VKS Service Supervisor Tanzu-Auth-Controller Pod in CrashLoopBackOff State due to OOMKilled

book

Article ID: 401361

calendar_today

Updated On:

Products

VMware vSphere Kubernetes Service

Issue/Introduction

In a vSphere Supervisor environment with a large number of workload clusters running, system pods for tanzu-auth within the Supervisor cluster are failing in CrashLoopBackOff state.

While connected to the Supervisor cluster context, the following issues are observed:

  • The tanzu-auth-controller system pods associated with PKGI under the VKS Service namespace svc-tkg-domain-c## are stuck in CrashLoopBackOff state:
    • kubectl get pods -A | egrep -v "Run|Complete"
  • Describing the tanzu-auth-controller system pod returns that one or more containers are failing due to OOMKilled:
    • kubectl describe pod -n <tanzu-auth-controller namespace> <tanzu-auth-controller pod name>
    • finishedAt: "YYYY-MM-DDTHH:MM:SSZ"
              reason: OOMKilled
            startedAt: "YYYY-MM-DDTHH:MM:SSZ"
        name: tanzu-auth-controller-manager

Environment

vSphere Supervisor 8.0u3 and higher

VKS Service 3.0.0, 3.1.1

Cause

The affected system pods default memory limits are unable to keep up with the large amount of resources needed by a large vSphere Supervisor environment.

Editing the pods or corresponding deployment will revert any changes made because VKS service system pods are controlled by kapp-controller.

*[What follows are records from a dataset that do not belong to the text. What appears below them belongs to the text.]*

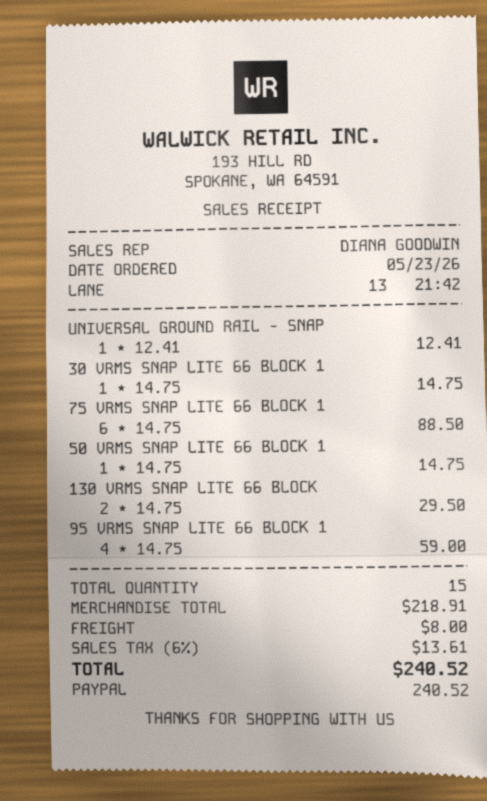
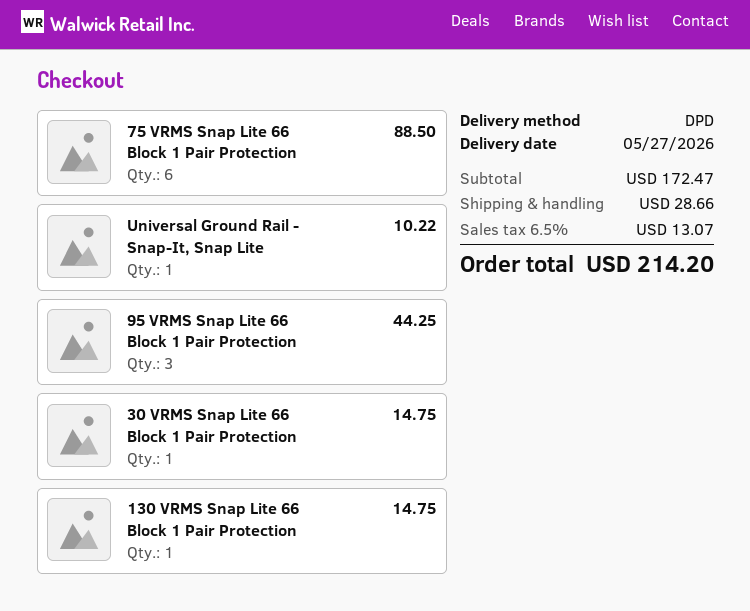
UNIVERSAL GROUND RAIL - SNAP: 1 for 12.41 -> 1 for 10.22
50 VRMS SNAP LITE 66 BLOCK 1: 1 for 14.75 -> none
130 VRMS SNAP LITE 66 BLOCK: 2 for 29.50 -> 1 for 14.75
95 VRMS SNAP LITE 66 BLOCK 1: 4 for 59.00 -> 3 for 44.25
subtotal: 218.91 -> 172.47
shipping: 8.00 -> 28.66
tax: 6% = 13.61 -> 6.5% = 13.07
total: 240.52 -> 214.20

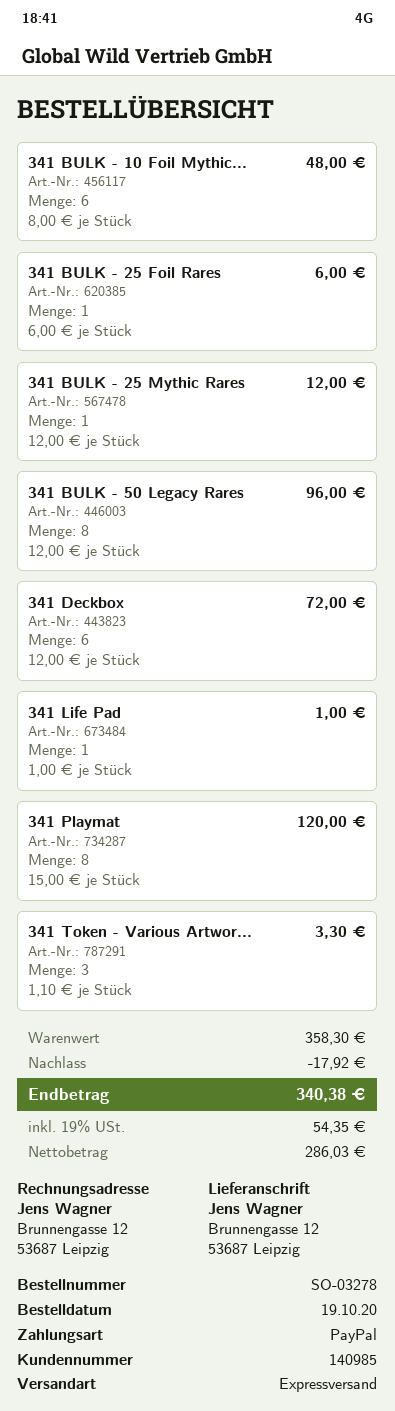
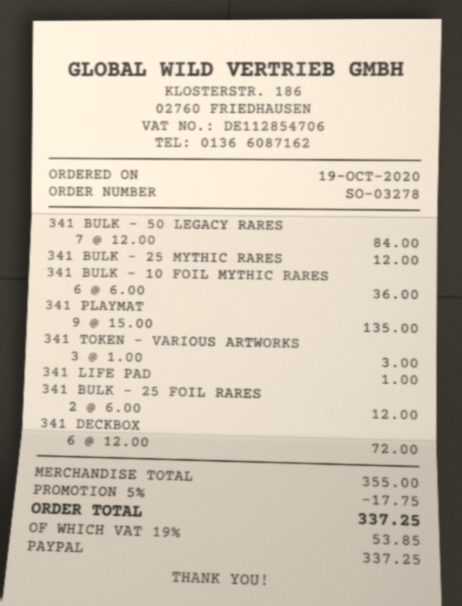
341 BULK - 10 Foil Mythic...: 6 x 8.00 = 48.00 -> 6 x 6.00 = 36.00
341 BULK - 25 Foil Rares: 1 x 6.00 = 6.00 -> 2 x 6.00 = 12.00
341 BULK - 50 Legacy Rares: 8 x 12.00 = 96.00 -> 7 x 12.00 = 84.00
341 Playmat: 8 x 15.00 = 120.00 -> 9 x 15.00 = 135.00
341 Token - Various Artwor...: 3 x 1.10 = 3.30 -> 3 x 1.00 = 3.00
subtotal: 358.30 -> 355.00
discount: 17.92 -> 17.75
tax: 19% = 54.35 -> 19% = 53.85
total: 340.38 -> 337.25

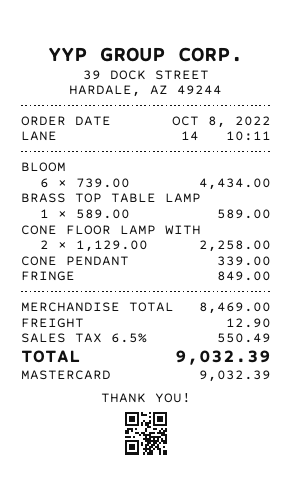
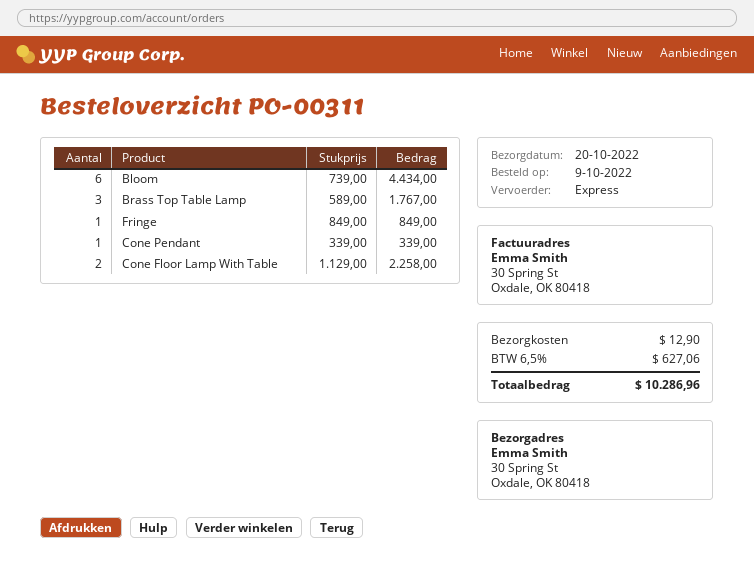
order date: 2022-10-08 -> 2022-10-09
BRASS TOP TABLE LAMP: 1 x 589.00 = 589.00 -> 3 x 589.00 = 1767.00
tax: 6.5% = 550.49 -> 6.5% = 627.06
total: 9032.39 -> 10286.96

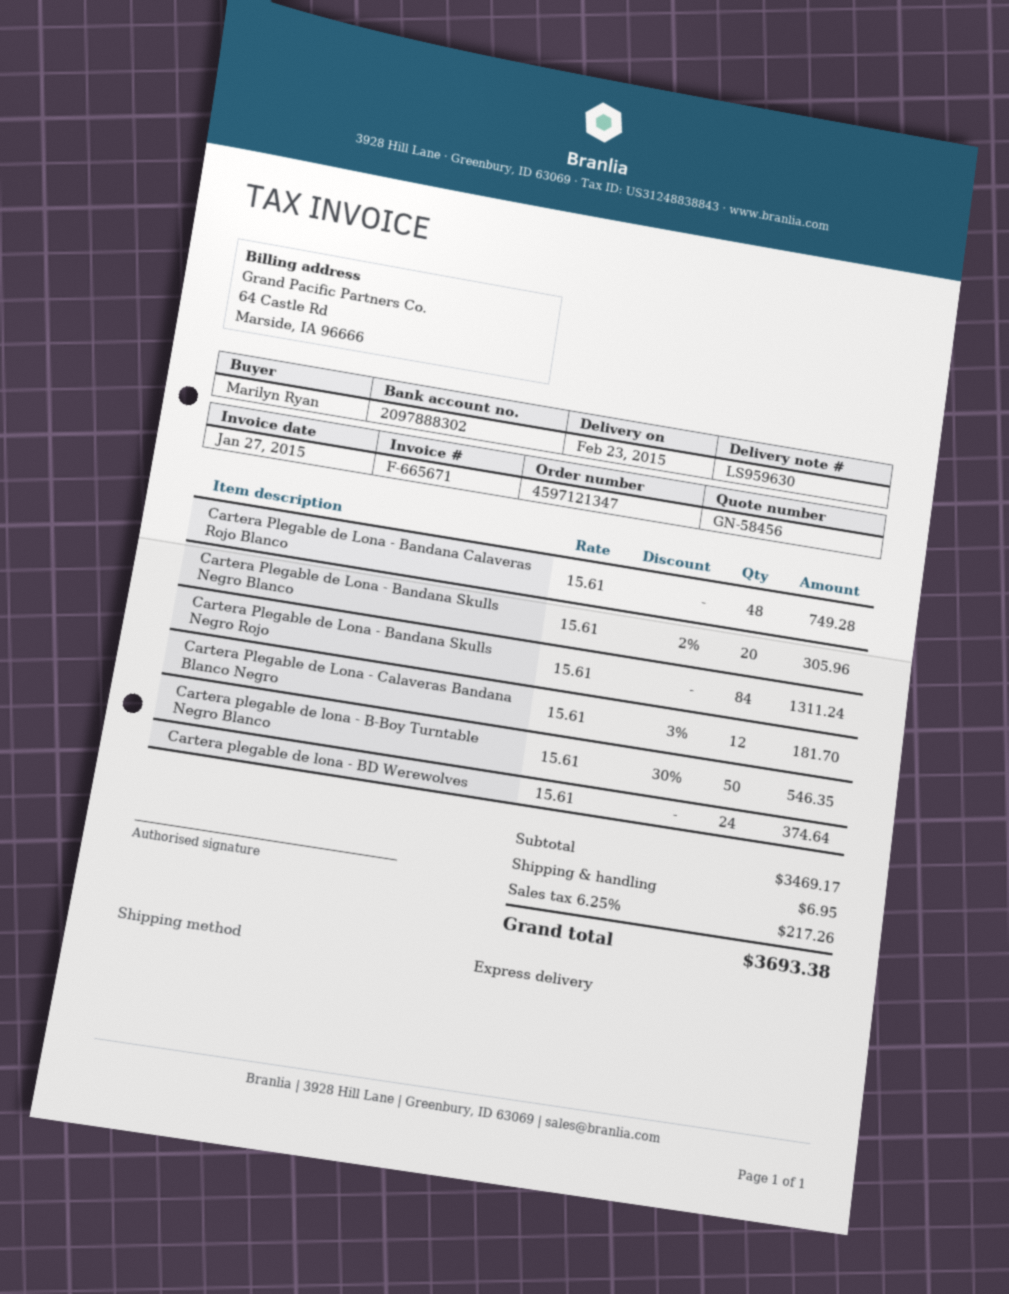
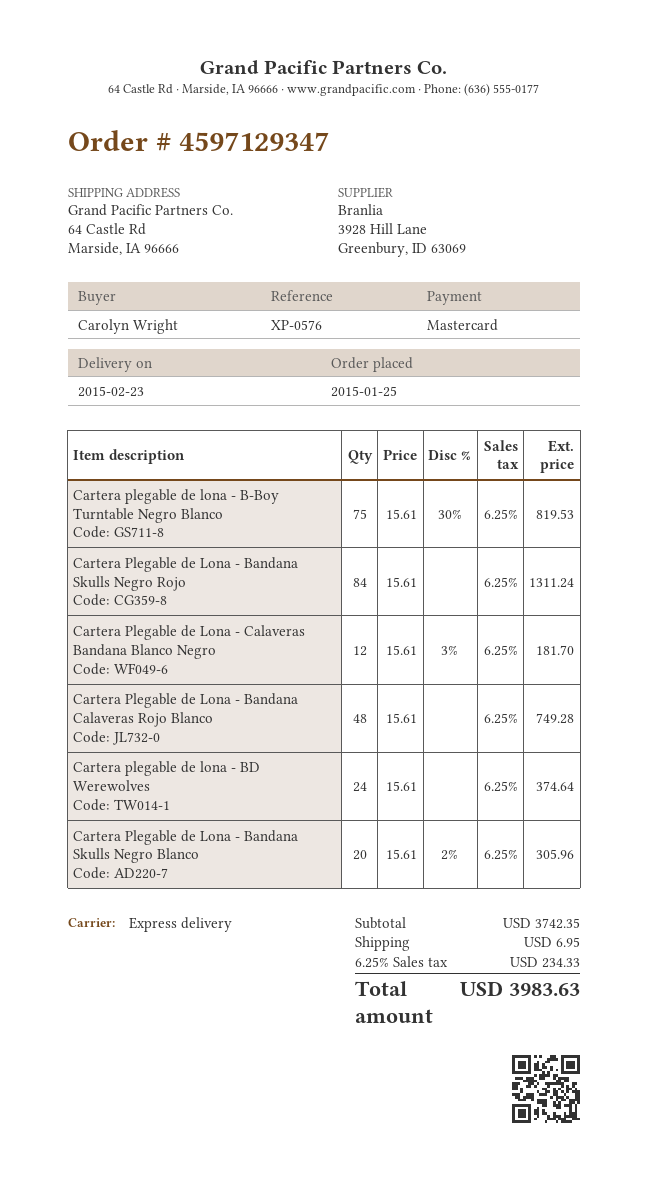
order number: 4597121347 -> 4597129347
ordered by: Marilyn Ryan -> Carolyn Wright
Cartera plegable de lona - B-Boy Turntable Negro Blanco: 50 x 15.61 - 30% = 546.35 -> 75 x 15.61 - 30% = 819.53
subtotal: 3469.17 -> 3742.35
tax: 6.25% = 217.26 -> 6.25% = 234.33
total: 3693.38 -> 3983.63

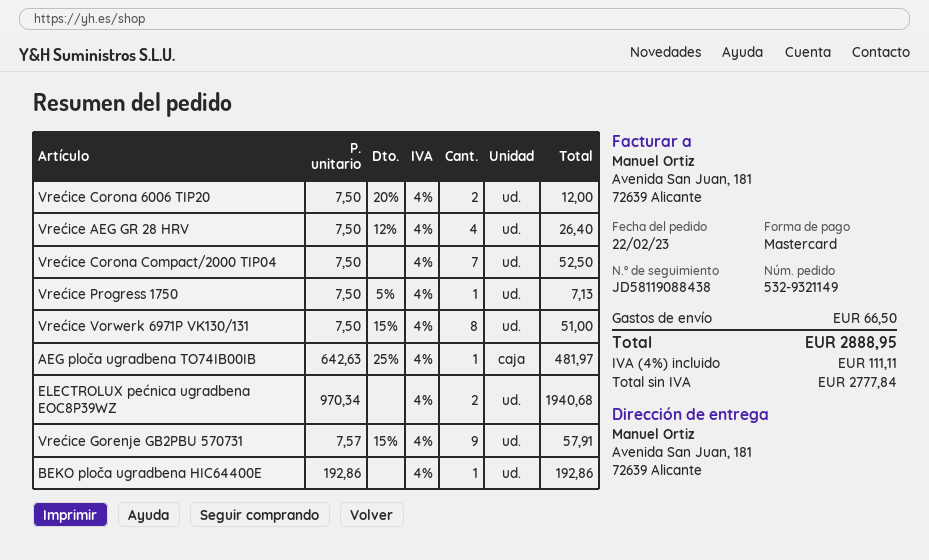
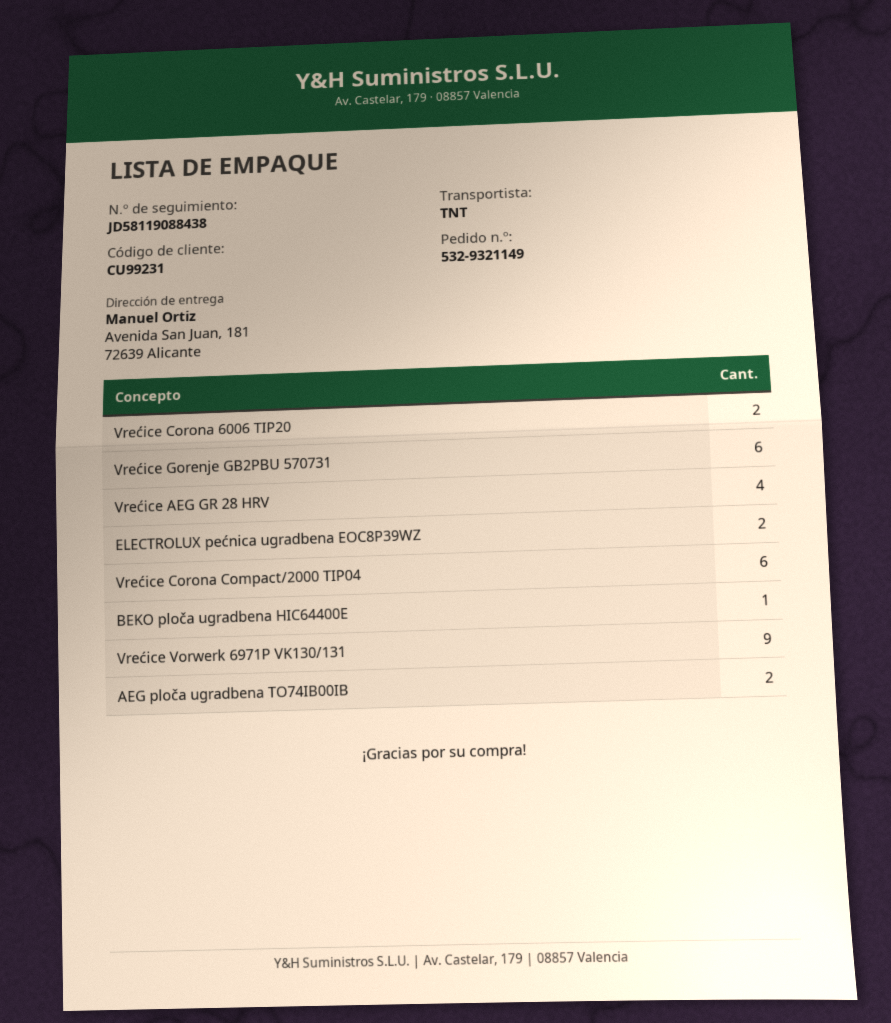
Vrećice Corona Compact/2000 TIP04: 7 -> 6
Vrećice Progress 1750: 1 -> none
Vrećice Vorwerk 6971P VK130/131: 8 -> 9
AEG ploča ugradbena TO74IB00IB: 1 -> 2
Vrećice Gorenje GB2PBU 570731: 9 -> 6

Kapp-controller will automatically revert changes made to defaults.

Resolution

Please reach out to VMware by Broadcom Technical Support referencing this KB article for assistance increasing the memory limit defaults for tanzu-auth-controller without kapp-controller reverting it to defaults.

Additional Information

VKS service 3.3.2 has improvements for Supervisor system pod memory usage and memory limits.